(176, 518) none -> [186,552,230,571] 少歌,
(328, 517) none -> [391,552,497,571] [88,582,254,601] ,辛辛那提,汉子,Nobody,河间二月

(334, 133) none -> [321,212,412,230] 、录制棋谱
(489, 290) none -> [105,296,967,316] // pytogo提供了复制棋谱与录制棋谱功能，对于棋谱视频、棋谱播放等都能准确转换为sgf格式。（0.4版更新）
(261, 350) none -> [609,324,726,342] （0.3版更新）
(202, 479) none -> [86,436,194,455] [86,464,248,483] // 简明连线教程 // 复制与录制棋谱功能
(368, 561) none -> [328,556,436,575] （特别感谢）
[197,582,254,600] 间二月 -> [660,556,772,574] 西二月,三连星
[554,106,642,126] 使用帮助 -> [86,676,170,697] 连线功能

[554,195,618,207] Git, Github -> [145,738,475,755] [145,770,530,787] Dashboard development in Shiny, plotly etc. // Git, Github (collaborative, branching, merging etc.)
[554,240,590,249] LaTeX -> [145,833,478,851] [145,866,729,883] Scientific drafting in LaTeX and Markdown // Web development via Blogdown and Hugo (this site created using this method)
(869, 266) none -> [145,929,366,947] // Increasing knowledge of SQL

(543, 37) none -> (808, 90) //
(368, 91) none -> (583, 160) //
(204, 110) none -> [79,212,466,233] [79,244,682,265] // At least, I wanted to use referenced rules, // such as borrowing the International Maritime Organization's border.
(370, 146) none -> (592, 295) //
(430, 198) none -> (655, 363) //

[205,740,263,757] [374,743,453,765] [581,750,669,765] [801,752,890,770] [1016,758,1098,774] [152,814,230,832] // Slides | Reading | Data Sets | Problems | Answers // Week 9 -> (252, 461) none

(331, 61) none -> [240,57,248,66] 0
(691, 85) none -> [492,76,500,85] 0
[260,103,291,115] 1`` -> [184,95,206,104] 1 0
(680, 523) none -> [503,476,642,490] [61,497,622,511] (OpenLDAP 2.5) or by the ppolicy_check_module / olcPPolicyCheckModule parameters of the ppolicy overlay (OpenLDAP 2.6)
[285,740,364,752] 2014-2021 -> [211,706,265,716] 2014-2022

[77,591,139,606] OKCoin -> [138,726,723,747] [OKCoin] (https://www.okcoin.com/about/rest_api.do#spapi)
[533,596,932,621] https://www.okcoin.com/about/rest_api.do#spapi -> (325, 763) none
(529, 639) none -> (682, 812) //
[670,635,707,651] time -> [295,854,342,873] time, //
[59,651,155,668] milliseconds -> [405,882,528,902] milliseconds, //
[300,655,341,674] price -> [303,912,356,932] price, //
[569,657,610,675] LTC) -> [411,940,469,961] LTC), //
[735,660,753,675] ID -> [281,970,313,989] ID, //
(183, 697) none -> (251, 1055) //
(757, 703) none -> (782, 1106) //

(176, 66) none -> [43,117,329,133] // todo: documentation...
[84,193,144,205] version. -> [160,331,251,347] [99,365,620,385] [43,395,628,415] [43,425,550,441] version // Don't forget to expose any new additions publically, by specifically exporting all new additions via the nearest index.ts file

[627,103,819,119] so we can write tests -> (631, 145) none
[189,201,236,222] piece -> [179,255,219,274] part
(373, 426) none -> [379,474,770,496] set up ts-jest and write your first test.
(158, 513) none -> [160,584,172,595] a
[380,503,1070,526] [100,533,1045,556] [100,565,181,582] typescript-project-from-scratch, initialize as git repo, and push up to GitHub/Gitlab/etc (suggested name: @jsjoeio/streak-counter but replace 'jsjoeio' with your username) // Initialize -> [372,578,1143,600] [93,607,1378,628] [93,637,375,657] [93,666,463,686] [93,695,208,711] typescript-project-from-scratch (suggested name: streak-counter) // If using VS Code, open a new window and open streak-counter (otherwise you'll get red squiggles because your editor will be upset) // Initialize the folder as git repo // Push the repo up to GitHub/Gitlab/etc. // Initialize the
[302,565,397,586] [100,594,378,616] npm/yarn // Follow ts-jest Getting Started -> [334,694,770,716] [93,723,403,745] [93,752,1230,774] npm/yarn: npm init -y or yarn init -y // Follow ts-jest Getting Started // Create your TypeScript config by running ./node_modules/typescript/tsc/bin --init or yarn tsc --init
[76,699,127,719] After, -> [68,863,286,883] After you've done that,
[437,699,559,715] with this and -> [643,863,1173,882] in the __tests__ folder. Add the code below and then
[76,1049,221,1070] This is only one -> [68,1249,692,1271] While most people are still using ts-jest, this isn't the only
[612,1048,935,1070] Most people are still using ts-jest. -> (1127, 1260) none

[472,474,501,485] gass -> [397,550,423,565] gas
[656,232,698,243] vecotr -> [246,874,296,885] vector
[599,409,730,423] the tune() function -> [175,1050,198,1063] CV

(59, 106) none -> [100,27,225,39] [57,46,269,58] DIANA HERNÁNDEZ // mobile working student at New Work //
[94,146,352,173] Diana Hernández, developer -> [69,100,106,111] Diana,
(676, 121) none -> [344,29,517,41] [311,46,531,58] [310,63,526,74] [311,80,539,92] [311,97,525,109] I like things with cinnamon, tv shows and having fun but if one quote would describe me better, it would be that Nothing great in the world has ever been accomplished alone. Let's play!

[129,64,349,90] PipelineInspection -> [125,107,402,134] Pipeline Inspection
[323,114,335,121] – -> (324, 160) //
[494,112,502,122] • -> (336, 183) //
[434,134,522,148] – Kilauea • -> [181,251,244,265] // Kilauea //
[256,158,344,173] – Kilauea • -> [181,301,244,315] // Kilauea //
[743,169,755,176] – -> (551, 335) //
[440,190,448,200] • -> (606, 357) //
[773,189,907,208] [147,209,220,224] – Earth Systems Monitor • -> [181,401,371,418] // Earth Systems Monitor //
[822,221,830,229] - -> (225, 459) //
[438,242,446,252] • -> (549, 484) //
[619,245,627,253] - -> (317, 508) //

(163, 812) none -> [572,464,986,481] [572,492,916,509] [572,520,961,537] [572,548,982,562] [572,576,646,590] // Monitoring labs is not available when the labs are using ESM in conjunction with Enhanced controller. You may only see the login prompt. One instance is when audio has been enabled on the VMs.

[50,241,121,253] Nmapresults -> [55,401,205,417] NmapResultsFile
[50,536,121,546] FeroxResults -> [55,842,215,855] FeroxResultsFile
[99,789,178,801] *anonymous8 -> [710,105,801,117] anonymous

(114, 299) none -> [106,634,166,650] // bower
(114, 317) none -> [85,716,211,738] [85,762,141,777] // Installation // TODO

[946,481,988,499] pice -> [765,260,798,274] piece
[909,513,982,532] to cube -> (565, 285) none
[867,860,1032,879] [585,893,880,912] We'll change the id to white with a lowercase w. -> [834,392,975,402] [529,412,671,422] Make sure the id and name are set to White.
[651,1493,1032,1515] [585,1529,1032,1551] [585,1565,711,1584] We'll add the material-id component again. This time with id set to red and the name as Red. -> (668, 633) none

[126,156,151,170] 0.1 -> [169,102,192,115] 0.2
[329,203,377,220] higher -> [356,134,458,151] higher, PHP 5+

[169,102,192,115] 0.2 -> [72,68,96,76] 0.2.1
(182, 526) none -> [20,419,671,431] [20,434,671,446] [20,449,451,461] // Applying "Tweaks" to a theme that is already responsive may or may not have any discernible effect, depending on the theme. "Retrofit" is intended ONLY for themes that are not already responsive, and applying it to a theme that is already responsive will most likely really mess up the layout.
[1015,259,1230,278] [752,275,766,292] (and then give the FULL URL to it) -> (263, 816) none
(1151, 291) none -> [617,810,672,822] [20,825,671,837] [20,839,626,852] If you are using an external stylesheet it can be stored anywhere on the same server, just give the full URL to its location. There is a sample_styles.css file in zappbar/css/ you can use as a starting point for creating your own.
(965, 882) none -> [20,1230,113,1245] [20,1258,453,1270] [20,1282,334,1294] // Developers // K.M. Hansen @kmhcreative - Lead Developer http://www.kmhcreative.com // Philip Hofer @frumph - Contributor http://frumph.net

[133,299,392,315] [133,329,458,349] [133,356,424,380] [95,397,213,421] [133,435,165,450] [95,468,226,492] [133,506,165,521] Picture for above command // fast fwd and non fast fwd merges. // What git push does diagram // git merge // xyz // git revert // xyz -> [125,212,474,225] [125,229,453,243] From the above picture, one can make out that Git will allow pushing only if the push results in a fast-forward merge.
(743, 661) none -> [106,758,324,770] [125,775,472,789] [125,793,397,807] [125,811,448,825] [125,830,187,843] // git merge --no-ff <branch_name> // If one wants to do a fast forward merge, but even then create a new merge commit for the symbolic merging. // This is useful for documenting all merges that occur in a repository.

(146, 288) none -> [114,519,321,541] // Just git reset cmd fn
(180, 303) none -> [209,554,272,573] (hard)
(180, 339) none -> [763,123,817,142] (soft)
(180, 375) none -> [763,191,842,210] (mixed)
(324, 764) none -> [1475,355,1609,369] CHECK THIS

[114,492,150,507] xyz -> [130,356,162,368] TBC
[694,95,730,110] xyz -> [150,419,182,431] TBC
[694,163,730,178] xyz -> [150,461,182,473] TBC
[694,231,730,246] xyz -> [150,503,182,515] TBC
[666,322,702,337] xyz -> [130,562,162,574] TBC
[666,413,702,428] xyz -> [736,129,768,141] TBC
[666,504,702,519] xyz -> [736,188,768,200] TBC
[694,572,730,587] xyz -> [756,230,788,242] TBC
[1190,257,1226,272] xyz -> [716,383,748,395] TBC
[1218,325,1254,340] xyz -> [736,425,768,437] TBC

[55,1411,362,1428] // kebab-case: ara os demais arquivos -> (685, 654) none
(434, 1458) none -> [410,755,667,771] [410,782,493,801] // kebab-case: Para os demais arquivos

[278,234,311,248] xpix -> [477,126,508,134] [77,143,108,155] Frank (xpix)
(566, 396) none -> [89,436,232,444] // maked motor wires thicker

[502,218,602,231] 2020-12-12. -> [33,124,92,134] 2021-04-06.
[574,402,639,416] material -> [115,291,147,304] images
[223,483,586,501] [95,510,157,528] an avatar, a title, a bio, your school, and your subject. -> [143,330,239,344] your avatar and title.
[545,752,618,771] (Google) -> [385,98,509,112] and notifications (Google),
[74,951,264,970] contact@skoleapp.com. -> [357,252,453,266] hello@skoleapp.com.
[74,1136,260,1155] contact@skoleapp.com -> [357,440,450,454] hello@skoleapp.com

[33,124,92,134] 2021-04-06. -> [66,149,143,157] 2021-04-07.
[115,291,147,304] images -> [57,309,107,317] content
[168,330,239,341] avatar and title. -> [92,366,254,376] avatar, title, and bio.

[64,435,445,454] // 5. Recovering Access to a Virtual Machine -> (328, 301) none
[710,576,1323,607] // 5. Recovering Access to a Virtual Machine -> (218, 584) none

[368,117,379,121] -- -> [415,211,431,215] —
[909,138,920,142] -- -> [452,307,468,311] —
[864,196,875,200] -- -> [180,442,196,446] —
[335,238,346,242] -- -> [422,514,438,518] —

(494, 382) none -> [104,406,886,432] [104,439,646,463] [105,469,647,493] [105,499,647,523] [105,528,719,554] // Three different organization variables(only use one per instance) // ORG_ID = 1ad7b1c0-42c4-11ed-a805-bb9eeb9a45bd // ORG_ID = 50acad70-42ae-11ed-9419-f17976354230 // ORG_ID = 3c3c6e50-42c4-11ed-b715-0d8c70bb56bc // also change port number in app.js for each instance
★ ★ ★ ★
- The problem
An exact copy of the lines above, from the one containing "(368, 91) none -> (583, 160) //" through the one containing "(680, 523) none", is the whole of the answer.

- Finished exercise
(368, 91) none -> (583, 160) //
(204, 110) none -> [79,212,466,233] [79,244,682,265] // At least, I wanted to use referenced rules, // such as borrowing the International Maritime Organization's border.
(370, 146) none -> (592, 295) //
(430, 198) none -> (655, 363) //

[205,740,263,757] [374,743,453,765] [581,750,669,765] [801,752,890,770] [1016,758,1098,774] [152,814,230,832] // Slides | Reading | Data Sets | Problems | Answers // Week 9 -> (252, 461) none

(331, 61) none -> [240,57,248,66] 0
(691, 85) none -> [492,76,500,85] 0
[260,103,291,115] 1`` -> [184,95,206,104] 1 0
(680, 523) none -> [503,476,642,490] [61,497,622,511] (OpenLDAP 2.5) or by the ppolicy_check_module / olcPPolicyCheckModule parameters of the ppolicy overlay (OpenLDAP 2.6)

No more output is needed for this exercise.